The prototype Amazon Go store at Day One, Seattle. By SounderBruce – CC BY-SA 4.0
The move has reignited the debate about what impact the new technology will have on 2.3M cashiers in the U.S., whose jobs might be eliminated, and on the retail industry as a whole.
But the real question runs deeper. It’s very clear that operating an Amazon Go store comes at a major cost. If all the cost saving is the paychecks of a few cashiers, but the price to pay is installing and maintaining a very large number of advanced sensors – not to mention the initial price of developing the technology – the bottom line is clearly not a profitable one.
Furthermore, if all Amazon wants is to remove the need for cashiers, self-checkout has existed for quite some time and is likely much cheaper to install. Walmart took care to announce that it expanded its “scan and go” app in advance of the Amazon Go launch – yet another alternative. Why is it so critical for Amazon to eliminate the explicit checkout step altogether?
Is it all perhaps just a publicity stunt? Amazon is not known for pulling such stunts; when it launches something big, it’s usually to truly make a strategic move in that direction.
To better understand Amazon’s motivations, we need to go back to how we, the target audience, have been looking at this story, and in particular – the user data story.
If no cashier or RFID readers scan your (virtual) shopping bag, it inherently means that Amazon should have a different way to know what you put in it. Using cameras means it will need even more than that – it will need to know which item you picked up and only looked at, and which item you did decide to purchase eventually.
So, Amazon Go means Amazon should be watching every move you make in the store. In fact, it means Amazon must watch everything you do, or else the whole concept will not work. This requirement that we accept so naturally, this seemingly so obvious conclusion… this is the heart of Amazon’s strategy.
Just think about it: You walk into an Amazon store; your body and face are being scanned and tracked to the point that you can be perfectly recognized; your every move is being tracked and monitored, and all are mapped to a personally identifiable profile tied to your credit card, managed by a powerful private corporation. In any other context, this would trigger a firestorm of privacy and security charges, but for Amazon Go – well, that’s what it takes to deliver on its promise, isn’t it?
What does Amazon gain from this data?
What’s fascinating to notice is that this data enables the transfer of an entire stack of technologies and methodology from online to offline, from the app or site to the brick-and-mortar, which is a dramatic gain. Think about the parallels to what we already came to expect from online – browse sessions, recommendations, abandoned cart flows… That item you were considering? Amazon now knows you considered it. Data scientists all over the retail world would love to put their hands on such physical, in-store behavioral data.
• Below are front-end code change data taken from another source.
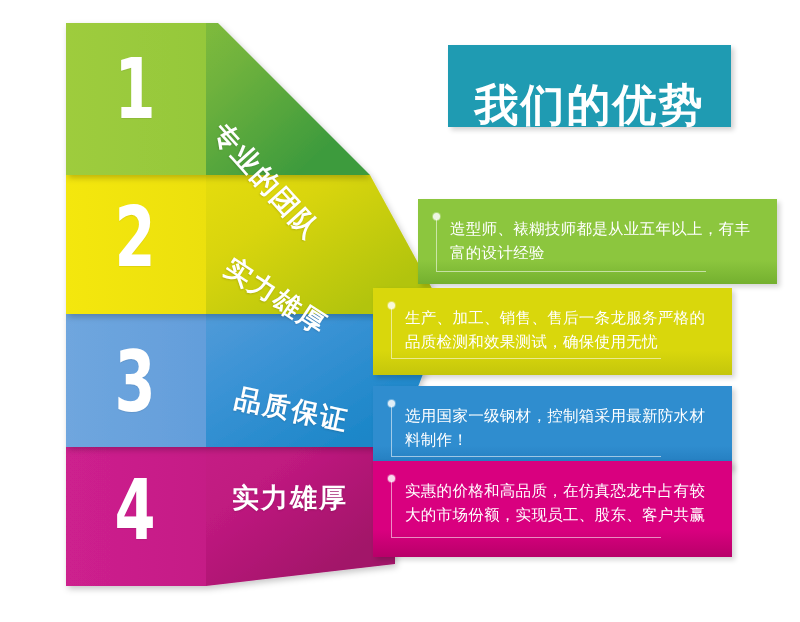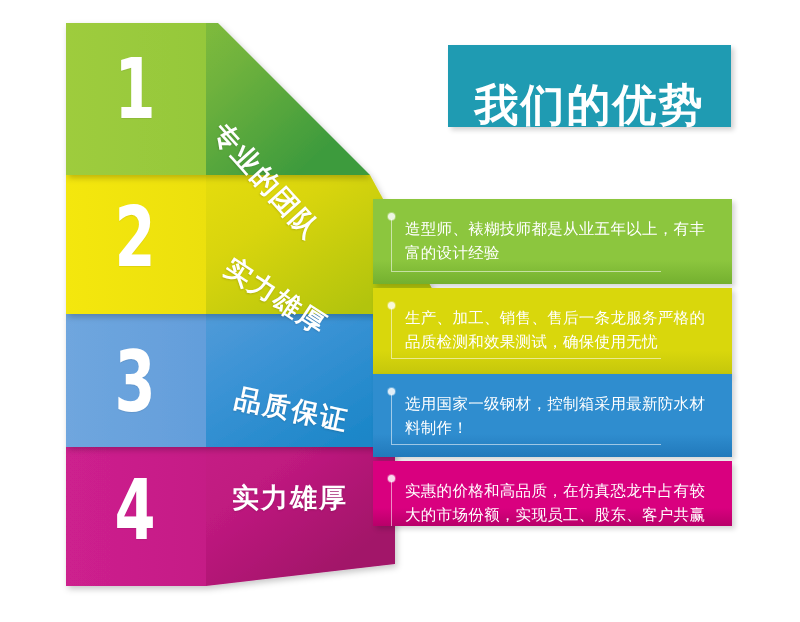--- a/index.html
+++ b/index.html
@@ -86,7 +86,7 @@
     box-shadow:3px 3px 5px rgba(0,0,0,0.17);
     overflow:hidden;
   }
-  .card-1 { top:199px; height:85px; }
+  .card-1 { top:199px; height:85px;margin-left:45px; }
   .card-2 { top:288px; height:87px; }
   .card-3 { top:374px; height:83px; }
   .card-4 { top:461px; height:65px;text-decoration:underline; }

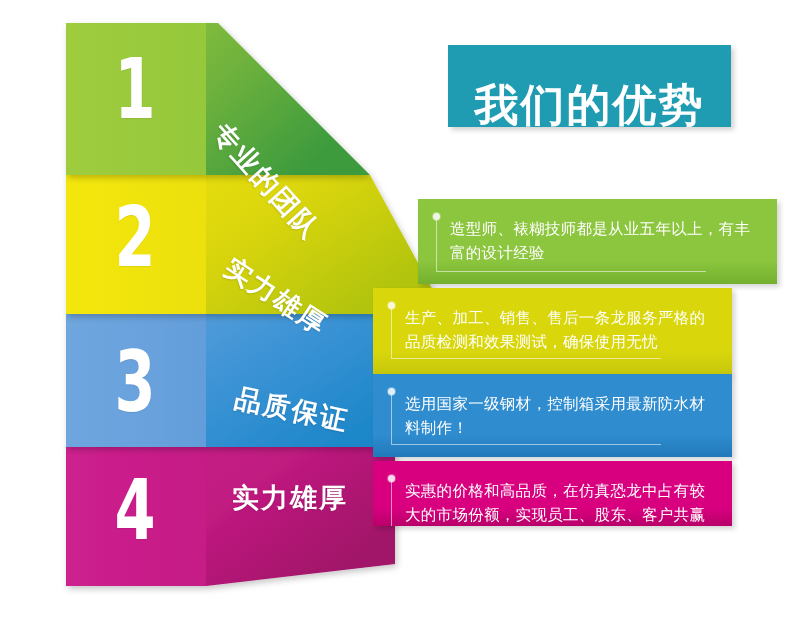--- a/index.html
+++ b/index.html
@@ -231,7 +231,7 @@
     <div class="card-text">生产、加工、销售、售后一条龙服务严格的品质检测和效果测试，确保使用无忧</div>
   </div>
 
-  <div class="card card-3" style="background: linear-gradient(rgb(47, 141, 207) 0%, rgb(47, 141, 207) 72%, rgb(33, 121, 187) 100%);">
+  <div class="card card-3" style="background: linear-gradient(rgb(47, 141, 207) 0%, rgb(47, 141, 207) 72%, rgb(33, 121, 187) 100%); margin-top: 12px;">
     <span class="card-deco-dot"></span>
     <span class="card-deco-vline"></span>
     <span class="card-deco-hline"></span>

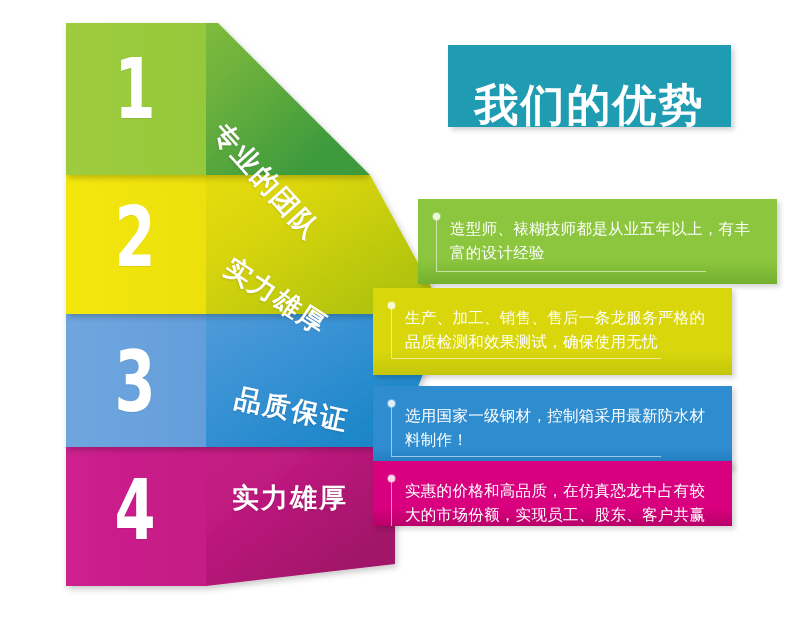--- a/index.html
+++ b/index.html
@@ -89,7 +89,7 @@
   .card-1 { top:199px; height:85px;margin-left:45px; }
   .card-2 { top:288px; height:87px; }
   .card-3 { top:374px; height:83px; }
-  .card-4 { top:461px; height:65px;text-decoration:underline; }
+  .card-4 { top:461px; height:96px;text-decoration:underline; }
 
   .card-deco-dot {
     position:absolute;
For now, the technology may be limited to groceries as a first step. But we could expect Amazon to work to expand it – rather than to more locations – to further verticals. Just think of the personalized recommendations and subscription services such a technology could drive in high-end wine stores, as one example.
One indication that may show Amazon is truly after the data rather than the stores themselves will be if Amazon licenses Go to other retailers or small players. This will immediately position it as a data broker. In any case, retailers have yet another good reason to keep a close look on Amazon’s disruptive moves.